On the other hand, systematic reviews follow a well-planned methodology to qualitatively or quantitatively analyze a defined number of studies.
Literature reviews can be stand-alone documents, or they can form part of a research proposal or project.
A stand-alone literature review aims to summarise and evaluate the current knowledge of a specific topic, whereas a literature review that forms part of a research proposal or project also describes the gaps in the current knowledge that the project aims to address.
Every research report/ thesis/research article begins with an introduction to the topic of research.
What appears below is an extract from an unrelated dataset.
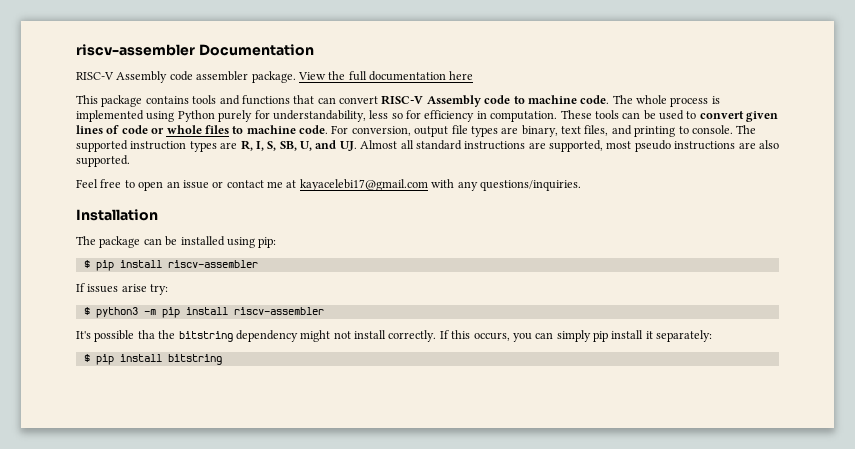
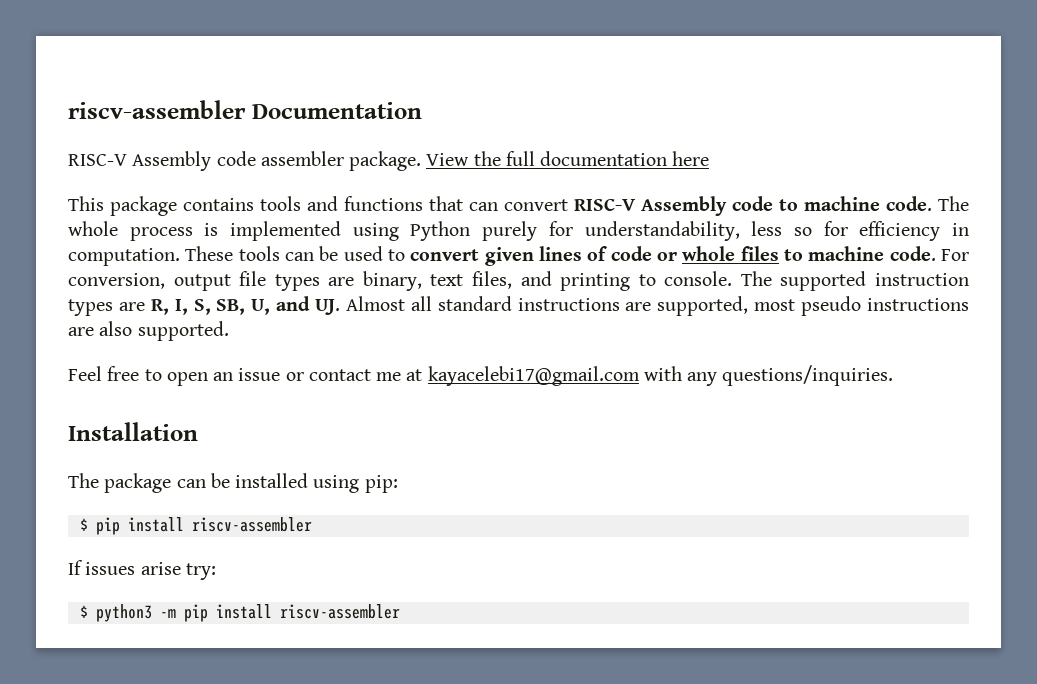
- It's possible tha the bitstring dependency might not install correctly. If this occurs, you can simply pip install it separately:
- $ pip install bitstring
The main purpose of the review is to introduce the readers to the need for conducting the said research.
A literature review should begin with a thorough literature search using the main keywords in relevant online databases such as Google Scholar, Pub Med, etc.
For example: Only a few epidemiologic investigations have assessed the intake of chocolate products as part of a food frequency questionnaire (FFQ) (Arts et al., 2002; di Giuseppe et al., 2008), whereas other studies have simply asked about chocolate intake as part of a lifestyle questionnaire (Lee & Paffenbarger, 1998; Paganini-Hill, Kawas, & Corrada, 2007).
Monash students can access Research and Learning drop-in sessions at the Library.